• **What you will do**:
Only one stretch of the listing below is wanted. Give it again exactly, from the line with "- Ask for Magnet API key, save to .env" through the line with "different server names".

• **Entries provided**:
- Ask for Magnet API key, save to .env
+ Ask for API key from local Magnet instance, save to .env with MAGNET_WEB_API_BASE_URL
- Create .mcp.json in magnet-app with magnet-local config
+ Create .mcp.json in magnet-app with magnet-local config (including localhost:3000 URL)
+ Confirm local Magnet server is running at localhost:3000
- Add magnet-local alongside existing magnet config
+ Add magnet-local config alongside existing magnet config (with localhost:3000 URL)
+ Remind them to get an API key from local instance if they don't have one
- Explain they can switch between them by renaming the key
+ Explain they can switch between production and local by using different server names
---
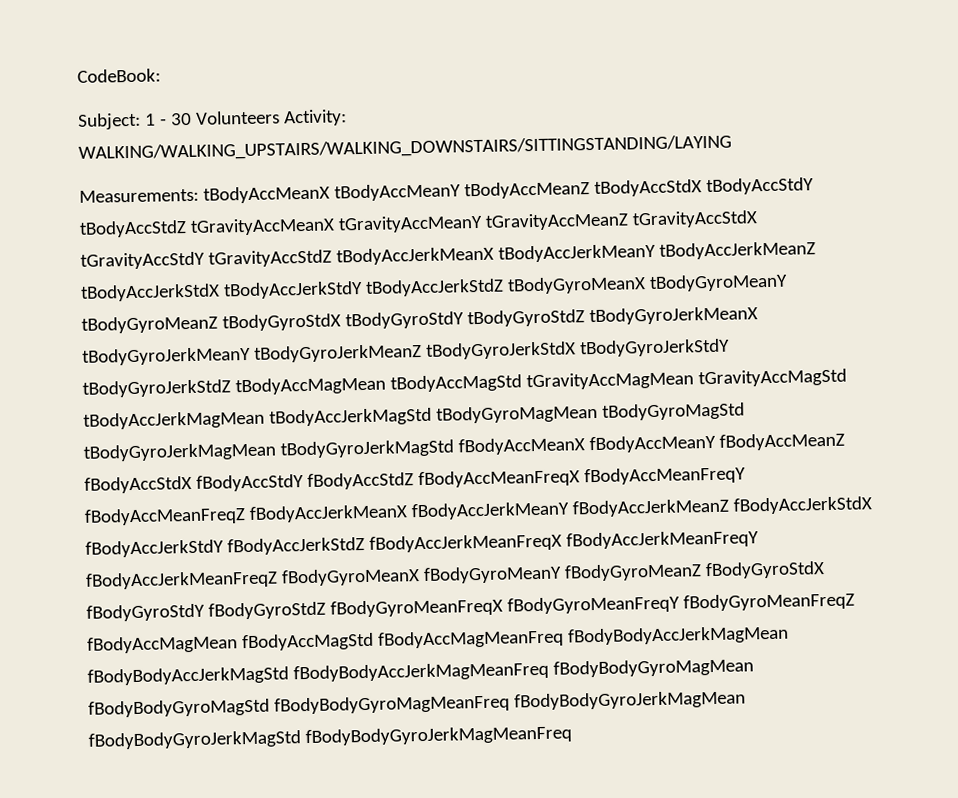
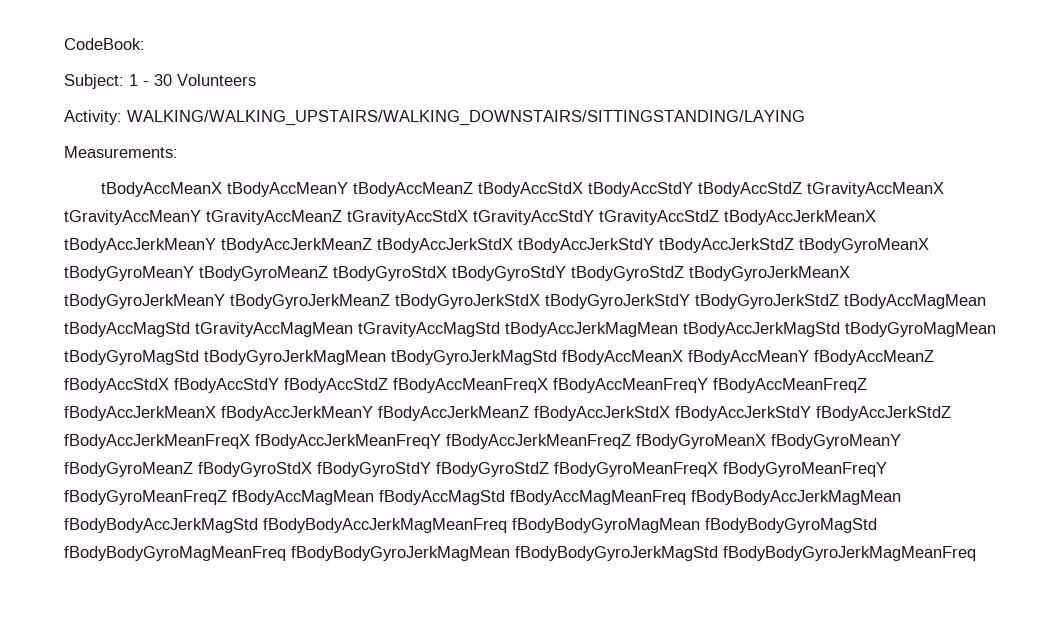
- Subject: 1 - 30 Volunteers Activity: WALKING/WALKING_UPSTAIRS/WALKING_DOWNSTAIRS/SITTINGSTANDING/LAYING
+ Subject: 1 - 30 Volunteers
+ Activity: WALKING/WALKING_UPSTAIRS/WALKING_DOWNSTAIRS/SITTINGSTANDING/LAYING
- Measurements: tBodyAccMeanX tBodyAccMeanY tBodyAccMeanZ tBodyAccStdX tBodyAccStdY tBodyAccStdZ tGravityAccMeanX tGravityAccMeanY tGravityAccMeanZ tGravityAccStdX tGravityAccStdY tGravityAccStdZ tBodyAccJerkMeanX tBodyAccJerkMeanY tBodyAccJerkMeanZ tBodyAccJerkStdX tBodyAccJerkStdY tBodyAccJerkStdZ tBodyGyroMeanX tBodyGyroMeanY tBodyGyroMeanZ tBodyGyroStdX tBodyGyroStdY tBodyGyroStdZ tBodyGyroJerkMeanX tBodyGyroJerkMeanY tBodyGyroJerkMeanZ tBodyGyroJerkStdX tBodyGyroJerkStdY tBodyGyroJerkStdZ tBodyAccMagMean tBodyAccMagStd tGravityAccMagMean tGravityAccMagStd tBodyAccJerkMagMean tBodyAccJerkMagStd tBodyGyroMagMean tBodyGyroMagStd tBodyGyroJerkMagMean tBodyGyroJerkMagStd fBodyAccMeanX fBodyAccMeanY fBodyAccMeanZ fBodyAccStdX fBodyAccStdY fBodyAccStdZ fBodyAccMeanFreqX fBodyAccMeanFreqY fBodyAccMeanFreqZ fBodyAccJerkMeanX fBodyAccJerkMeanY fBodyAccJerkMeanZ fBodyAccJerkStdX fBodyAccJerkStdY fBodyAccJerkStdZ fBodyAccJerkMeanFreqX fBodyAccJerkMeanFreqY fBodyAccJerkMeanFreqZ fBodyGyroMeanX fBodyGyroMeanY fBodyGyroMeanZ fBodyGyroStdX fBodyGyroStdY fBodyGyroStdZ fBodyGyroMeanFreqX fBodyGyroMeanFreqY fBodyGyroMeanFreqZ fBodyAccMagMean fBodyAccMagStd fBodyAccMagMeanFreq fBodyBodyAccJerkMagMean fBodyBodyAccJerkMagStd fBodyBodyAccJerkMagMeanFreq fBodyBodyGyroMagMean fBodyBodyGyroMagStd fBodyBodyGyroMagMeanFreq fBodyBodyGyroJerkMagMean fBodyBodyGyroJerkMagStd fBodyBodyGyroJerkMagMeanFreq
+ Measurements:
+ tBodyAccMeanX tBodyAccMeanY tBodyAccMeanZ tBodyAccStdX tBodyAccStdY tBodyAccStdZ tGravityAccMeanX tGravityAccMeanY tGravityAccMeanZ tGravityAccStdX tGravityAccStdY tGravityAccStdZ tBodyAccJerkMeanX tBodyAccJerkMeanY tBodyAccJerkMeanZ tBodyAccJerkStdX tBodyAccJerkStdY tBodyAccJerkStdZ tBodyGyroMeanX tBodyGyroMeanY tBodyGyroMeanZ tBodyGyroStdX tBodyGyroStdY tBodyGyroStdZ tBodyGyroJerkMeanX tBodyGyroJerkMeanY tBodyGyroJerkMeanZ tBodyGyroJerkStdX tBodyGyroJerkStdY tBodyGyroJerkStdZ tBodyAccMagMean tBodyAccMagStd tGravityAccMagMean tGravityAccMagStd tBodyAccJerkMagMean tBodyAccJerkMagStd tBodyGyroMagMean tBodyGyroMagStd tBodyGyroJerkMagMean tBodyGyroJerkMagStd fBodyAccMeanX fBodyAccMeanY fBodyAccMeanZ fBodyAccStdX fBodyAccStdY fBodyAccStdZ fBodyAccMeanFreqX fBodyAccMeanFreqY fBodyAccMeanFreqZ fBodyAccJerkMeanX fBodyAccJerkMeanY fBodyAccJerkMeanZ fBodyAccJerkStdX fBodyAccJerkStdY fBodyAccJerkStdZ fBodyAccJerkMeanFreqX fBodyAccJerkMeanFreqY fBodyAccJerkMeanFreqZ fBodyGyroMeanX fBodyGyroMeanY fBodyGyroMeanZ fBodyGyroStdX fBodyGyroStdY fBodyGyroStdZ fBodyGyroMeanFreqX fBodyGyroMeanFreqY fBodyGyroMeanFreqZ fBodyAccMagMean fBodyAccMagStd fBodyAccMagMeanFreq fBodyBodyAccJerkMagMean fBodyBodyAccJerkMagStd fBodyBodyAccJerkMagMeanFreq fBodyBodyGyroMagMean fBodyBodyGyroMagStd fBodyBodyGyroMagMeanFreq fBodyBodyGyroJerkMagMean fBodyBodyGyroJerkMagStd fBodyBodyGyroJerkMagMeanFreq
...
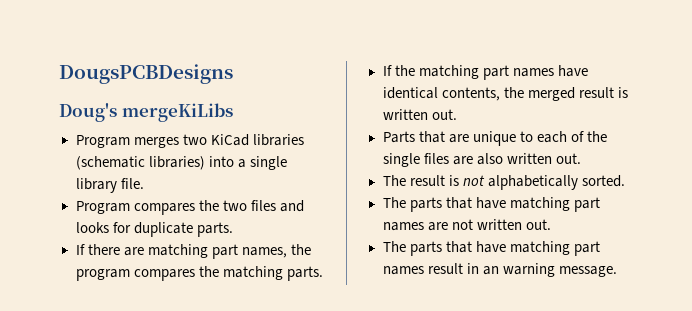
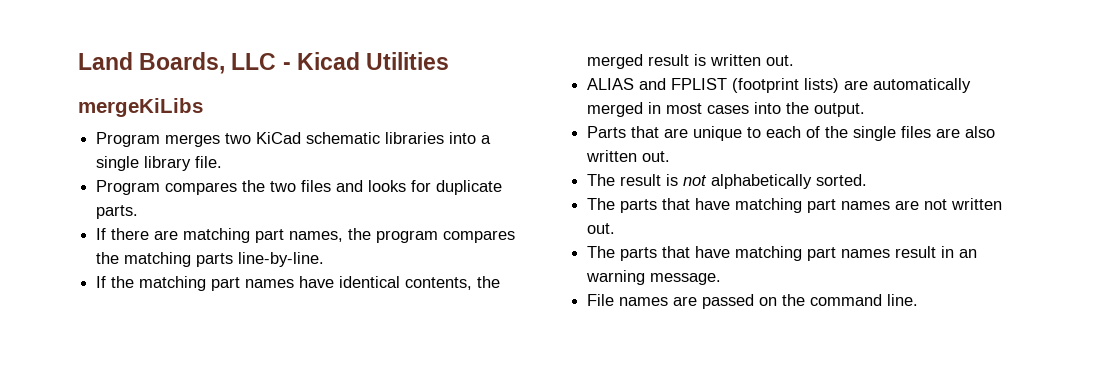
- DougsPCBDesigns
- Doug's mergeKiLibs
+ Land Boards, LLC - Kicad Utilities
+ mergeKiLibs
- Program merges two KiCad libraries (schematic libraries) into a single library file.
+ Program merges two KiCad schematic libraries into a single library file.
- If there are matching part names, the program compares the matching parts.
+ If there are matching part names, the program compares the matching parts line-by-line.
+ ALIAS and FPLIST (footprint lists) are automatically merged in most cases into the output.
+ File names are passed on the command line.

• **Task response**:
- Ask for Magnet API key, save to .env
+ Ask for API key from local Magnet instance, save to .env with MAGNET_WEB_API_BASE_URL
- Create .mcp.json in magnet-app with magnet-local config
+ Create .mcp.json in magnet-app with magnet-local config (including localhost:3000 URL)
+ Confirm local Magnet server is running at localhost:3000
- Add magnet-local alongside existing magnet config
+ Add magnet-local config alongside existing magnet config (with localhost:3000 URL)
+ Remind them to get an API key from local instance if they don't have one
- Explain they can switch between them by renaming the key
+ Explain they can switch between production and local by using different server names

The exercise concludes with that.